Ebay are selling Skype.

Which I guess puts the end of my whole "skypal" thing. I'm sort of surprised that nothing came of it. OTOH, I'm not that surprised given that Ebay doesn't seem to be much of a "visionary" company at all. Can't remember when they actually did anything interesting given their size / potential influence.

October 01, 2008

Marc Andreesen joins EBay.

Hmmm. Is it just coincidence that Donahoe is talking about powerful communities when Andreessen’s current baby–Ning–is a social networking platform. Can you say exit strategy?

Admittedly, that eBay buying Ning idea is a leap, but crazier things–like eBay’s acquisition of Skype–have happened.


I must admit that I've warmed to the new Ning. It turns out to be pretty useful for putting a quick YASNS together. Buying it (and Andreesen) would definitely be a good move for EBay (if they can avoid wasting the opportunities the way they have Skype and Paypal)

April 21, 2008

The end of SkyPal? (Hat-tip Exmosis)

WTF? Craziness, no?

What EBay should be doing :

a) make development of Skype plugins more accessible. (Note that the Skype home-page doesn't have a "for developers" link, how much excited discussion is there among developers about the potential of this?)

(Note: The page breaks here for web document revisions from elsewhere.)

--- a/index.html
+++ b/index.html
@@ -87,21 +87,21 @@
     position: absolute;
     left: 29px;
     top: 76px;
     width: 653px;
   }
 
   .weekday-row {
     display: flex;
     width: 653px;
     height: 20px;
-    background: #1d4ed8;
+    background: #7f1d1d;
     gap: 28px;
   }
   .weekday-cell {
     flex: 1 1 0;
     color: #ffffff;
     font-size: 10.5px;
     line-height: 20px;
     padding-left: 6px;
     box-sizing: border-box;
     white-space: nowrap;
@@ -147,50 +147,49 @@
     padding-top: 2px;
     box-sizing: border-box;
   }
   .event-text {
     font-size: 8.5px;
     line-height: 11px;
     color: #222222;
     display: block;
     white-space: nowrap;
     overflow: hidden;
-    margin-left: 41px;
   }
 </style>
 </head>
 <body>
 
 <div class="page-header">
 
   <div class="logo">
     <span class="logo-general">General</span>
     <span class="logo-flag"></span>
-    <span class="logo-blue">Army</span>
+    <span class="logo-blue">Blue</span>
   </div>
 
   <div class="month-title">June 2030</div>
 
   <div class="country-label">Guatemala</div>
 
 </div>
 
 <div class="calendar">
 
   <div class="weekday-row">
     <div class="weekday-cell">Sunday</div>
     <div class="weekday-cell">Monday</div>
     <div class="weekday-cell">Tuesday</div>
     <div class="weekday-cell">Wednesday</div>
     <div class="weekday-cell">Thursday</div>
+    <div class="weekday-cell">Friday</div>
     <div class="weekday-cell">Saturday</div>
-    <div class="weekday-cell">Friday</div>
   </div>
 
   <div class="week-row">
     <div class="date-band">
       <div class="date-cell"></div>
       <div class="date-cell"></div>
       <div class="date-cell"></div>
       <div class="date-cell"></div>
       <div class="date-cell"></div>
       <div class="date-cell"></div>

b) EBay have got a ready made social networking service in Skype's contact lists. The clever thing to do would be to find ways to build on that social network.

c) unify Skype, PayPal and EBay accounts (much as Yahoo and Google have been doing with the properties they bought)

January 22, 2008

Dave's interesting take on commodification ... it's gonna put prima-donna developers out of business?

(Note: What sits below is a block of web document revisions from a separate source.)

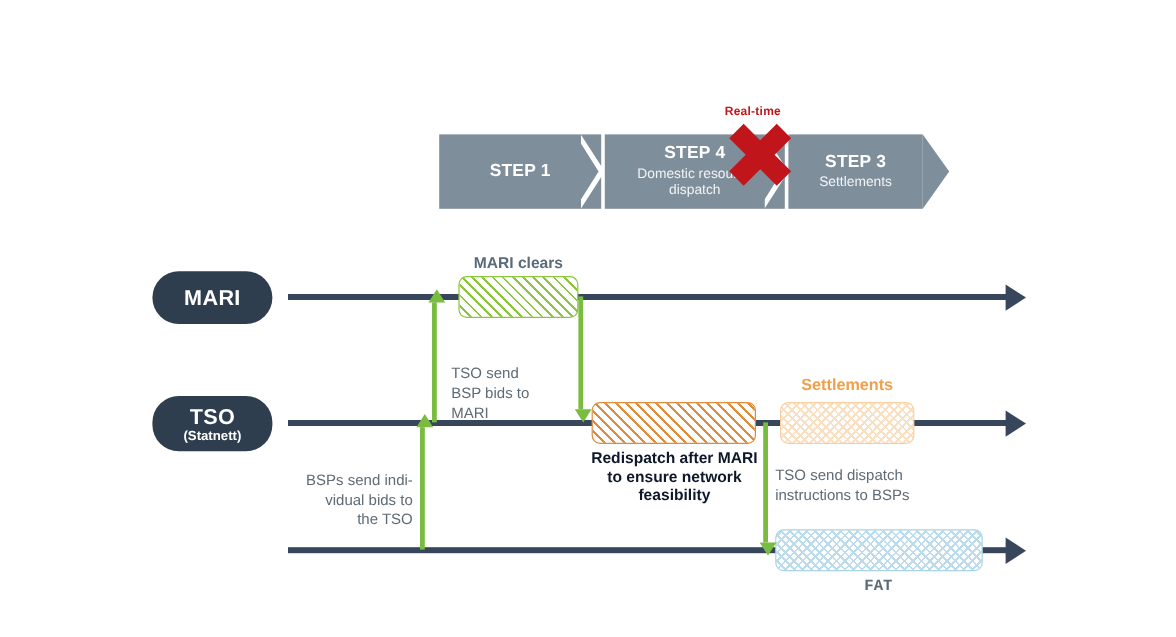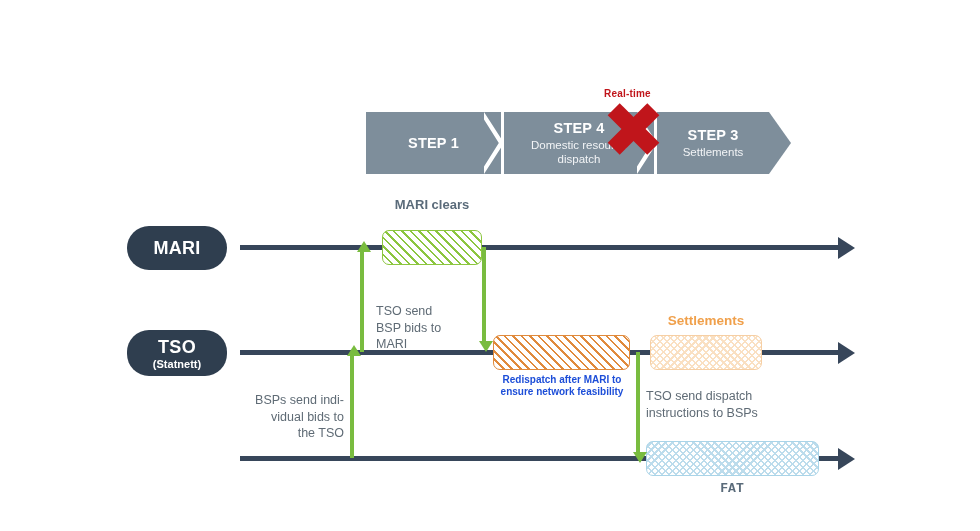--- a/index.html
+++ b/index.html
@@ -87,21 +87,21 @@
     background-image:
       repeating-linear-gradient(45deg,#bcdcec 0px,#bcdcec 1.6px,rgba(255,255,255,0) 1.6px,rgba(255,255,255,0) 5px),
       repeating-linear-gradient(-45deg,#bcdcec 0px,#bcdcec 1.6px,rgba(255,255,255,0) 1.6px,rgba(255,255,255,0) 5px);
   }
 
   
   .cap{position:absolute;text-align:center;font-weight:bold;line-height:1.2;}
   .cap-mari{font-size:13px;color:#5a6b7a;}
   .cap-settle{font-size:13.5px;color:#f0a04b;}
   .cap-fat{font-size:13px;color:#5a6b7a;}
-  .cap-redisp{font-size:10px;color:#1d4ed8;}
+  .cap-redisp{font-size:13px;color:#0f172a;}
 
   
   .garrow{position:absolute;width:4px;background:#79bc3f;}
   .ghead-up{position:absolute;width:0;height:0;
     border-left:7.5px solid transparent;border-right:7.5px solid transparent;
     border-bottom:11px solid #79bc3f;}
   .ghead-dn{position:absolute;width:0;height:0;
     border-left:7.5px solid transparent;border-right:7.5px solid transparent;
     border-top:11px solid #79bc3f;}
 
@@ -140,21 +140,21 @@
     <span class="b"></span>
   </div>
 
   <div class="pill" style="left:127px;top:226px;width:100px;height:44px;">
     <div class="p1">MARI</div>
   </div>
   <div class="tl" style="left:240px;top:245px;width:600px;"></div>
   <div class="tl-head" style="left:838px;top:236.5px;"></div>
 
   <div class="box box-green" style="left:382px;top:230px;width:100px;height:35px;"></div>
-  <div class="cap cap-mari" style="left:372px;top:197px;width:120px;">MARI clears</div>
+  <div class="cap cap-mari" style="left:372px;top:211px;width:120px;">MARI clears</div>
 
   <div class="pill" style="left:127px;top:330px;width:100px;height:46px;">
     <div class="p1">TSO</div>
     <div class="p2">(Statnett)</div>
   </div>
   <div class="tl" style="left:240px;top:350px;width:600px;"></div>
   <div class="tl-head" style="left:838px;top:341.5px;"></div>
 
   <div class="box box-orange" style="left:493px;top:335px;width:137px;height:35px;"></div>
   <div class="cap cap-redisp" style="left:489px;top:374px;width:146px;">Redispatch after MARI to ensure network feasibility</div>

I'm not sure I totally buy the idea that people will put more of their data up for themselves. In a recent chat with Folknology we were discussing who would be the natural company to bring customers directly into the cloud. Ie. who would resell Amazon et al's commodity infrastructure and storage as non-exploitative way of managing your online identity (as opposed to evil Facebook, Microsoft or Google who want to own your online identity and relationships in order to resell you.)

Perhaps blog-software providers like Six Apart or Wordpress? Perhaps EBay who already controls some important information about your trustworthiness? Although Amazon provide this infrastructure, it seems like there's a conflict of interest with them wanting to sell to you.

Ironically, it may be that this conflict of interest makes it especially hard for a web 2.0 internet playa ... anyone too closely associated with an advertising funded model seems suspect. Anyone too closely associated with data-mining, collaborative filtering or Amazon-style "users who bought this also bought ..." are suspect.

Outside speculation ... could it be Apple who have the genius to create a slick iMe device they can sell to you, containing your electronic identity and social network, tethered to an always on phone system? (Perhaps in the form of a little voodoo doll, that has your face. :-) ...

Or some other name more closely associated with personal communication than online networks? Actually, could Microsoft would be in with a chance if they promoted it as the next development of Outlook rather than try to make it part of some grand everything-under-one-Live-umbrella scheme.

Remember ... the user is the platform.

October 18, 2007

I wonder why EBay is in such trouble?

Then again, I wonder why we never hear anything interesting at all from them in terms of new technology ideas?